Today’s stretch crossed sharp jagged ridgelines, steep ascents and descents, en route to Ellery Creek. The trail passes through the Roulpmaulpma Aboriginal Land Trust. They graciously allow the Larapinta Trail and its walkers to cross their lands. The trail passes through Gap Creek, which has a sandy bed with River Red Gums. The climb along the rocky trail takes you to Trig Point with beautiful views of the southern ridges that parallel the Heavitree Range.
Following the weathered and rocky dolomite trail along the southern base of the Heavitree Range, the trail takes you on numerous hill climbs westward for 2.5km, zigzags up the slopes of the Range, and then takes you through a steep descent into another gully. Here live the Common Brushtail Possums.
Upon crossing the creek and grassland, I reached the information shelter at Ellery Creek. This was the most incredible water hole, not only along this trail, but in general, amongst nature, protected by beautiful red walls. The dip in Ellery Creek Water Hole was the most luxurious and blissful treat to end the day!
This waterhole is accessible to 4WD’s so be aware that this spot can get busy. It’s still 100% worth going to! I ended up driving back here on a separate occasion after my trek to enjoy another epic swim. After a few hours of recovery passed, I attended to some large growing blisters, reorganized my pack, and decided to hit the trail and camp a few km’s past Ellery Creek.
After a steady 2.5km climb out of the campsite, the trail leveled out. I wanted to be away from the crowds and opted for a random campout wherever I would find a good spot. Just before the sun went down, I found a relatively flat patch of ground, 6.7km from the original Ellery Creek campsite. I watched a lovely sunset, cooked up a small dinner, and hit the sack.
DAY 6 – 1 OCTOBER 2019
Stats: 06:02 start / 24.45km / 7hrs40min / 35,663 steps / 3675 calories / 472m ascent / 418m descentStarting 6.7km past Ellery Creek to Hugh Gorge
It was great to wake up just before the sun, pack up quickly, and enjoy a relatively flat trail for the next little bit. I took a quick break at Rocky Gully, dried my shoes and socks out on the sun, ate divine ice cream from Camper’s Pantry, washed my feet and re-bandaged my blisters. I do not recommend camping here as it’s very dry and bare, and has a ghost town vibe. Use it for a water refill and keep walking ahead.

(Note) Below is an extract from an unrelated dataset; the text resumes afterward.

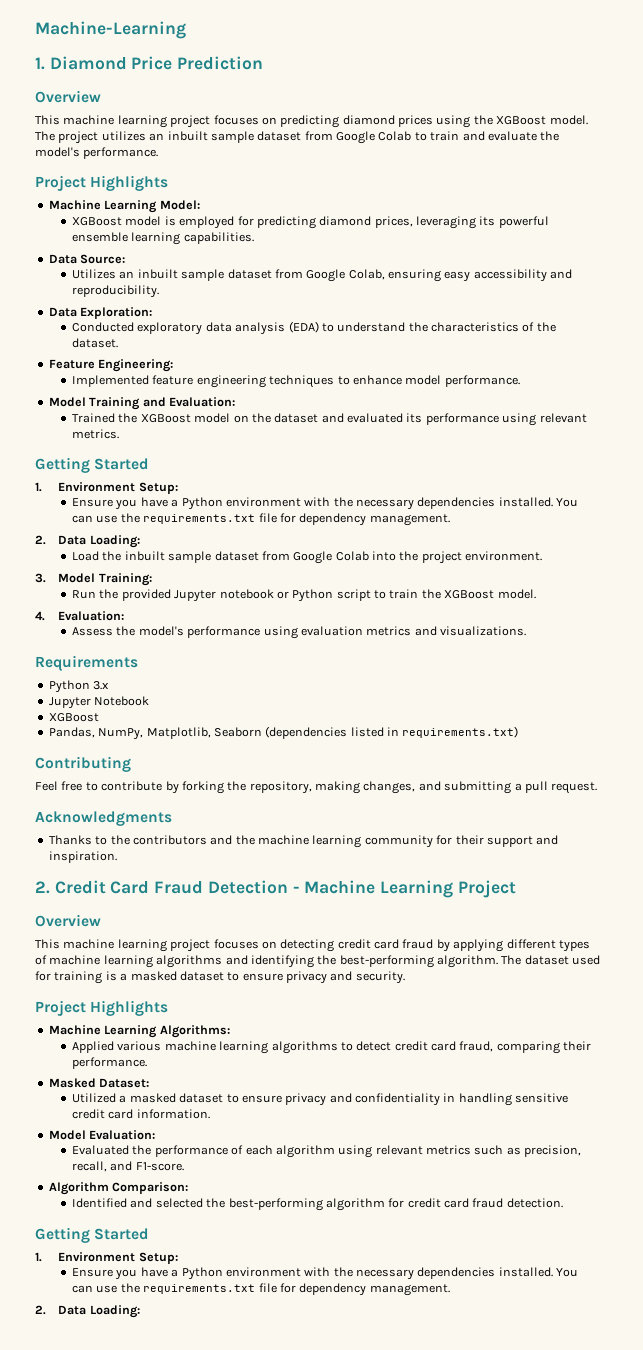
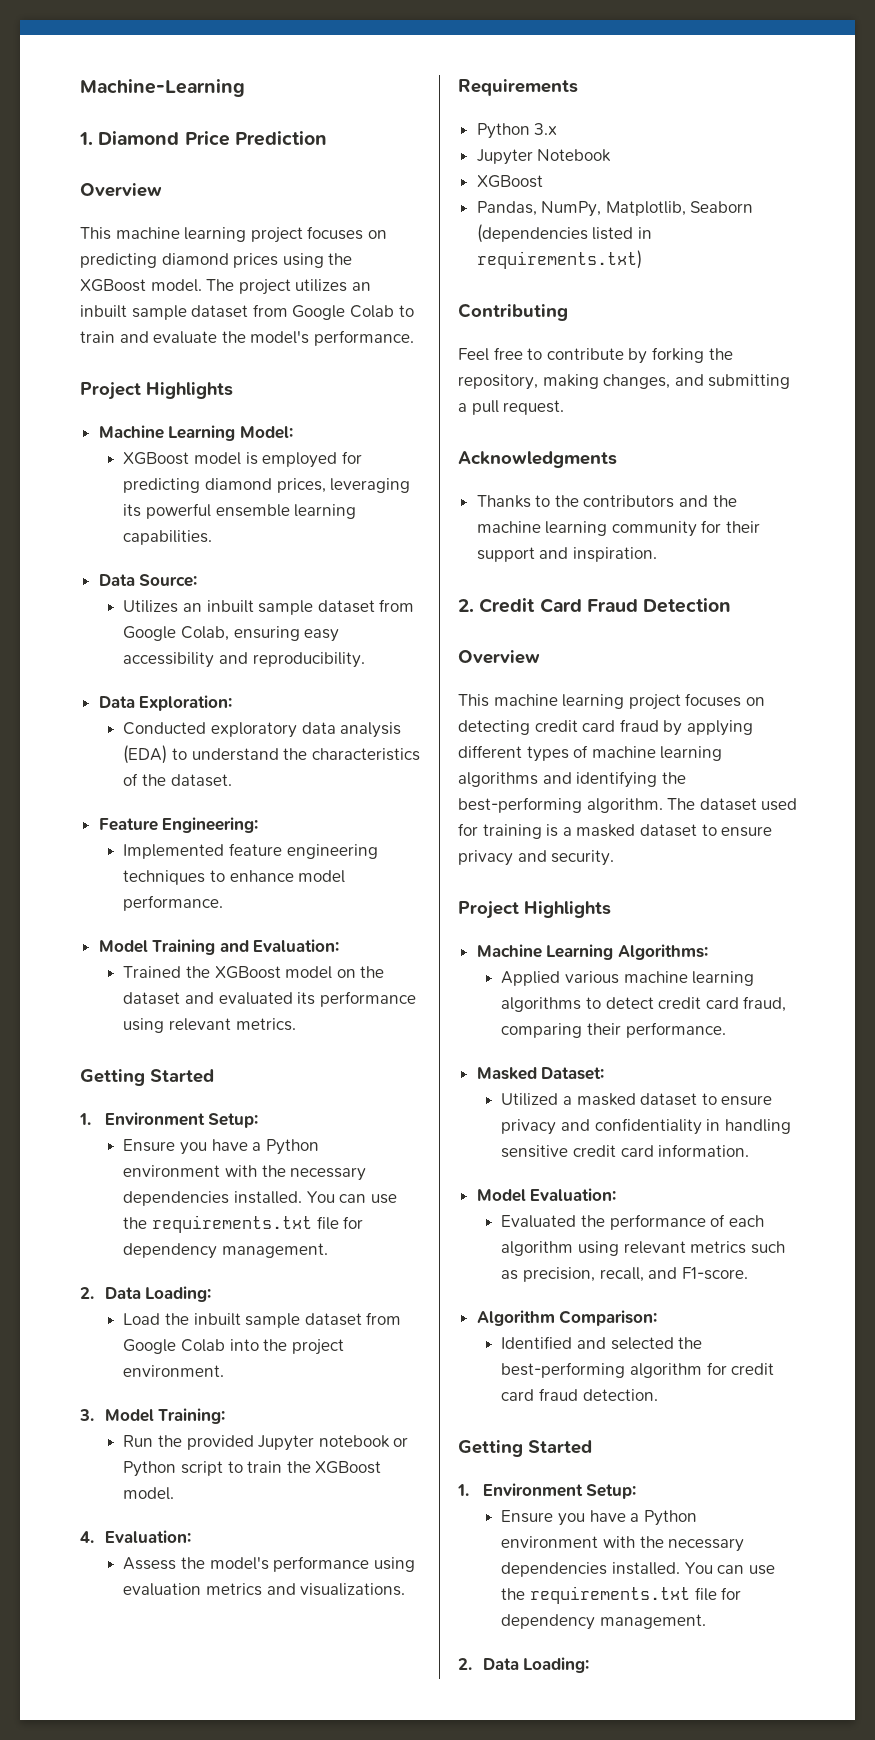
- 2. Credit Card Fraud Detection - Machine Learning Project
+ 2. Credit Card Fraud Detection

By this day, I was well acquainted with the terrain, the conditions, and the demands. I didn’t stress about having to fill my water to full capacity anymore. I filled up enough to last me till the next refill station and this ended up nicely reducing my pack weight.
My next stop was right at midday at Ghost Gum Flats. This rest spot has an elevated platform and a single standing Ghost Gum (Corymbia aparrerinja) with 3 large burls. I rested under the shade of Ironwoods and Corkwoods for about 3 hours. I needed the hefty rest today, more than any other day. The couple I met on the morning of Day 4 reached this same spot and we enjoyed a blissful rest. I highly recommend camping at this location. This location is peaceful, open, and comfortable.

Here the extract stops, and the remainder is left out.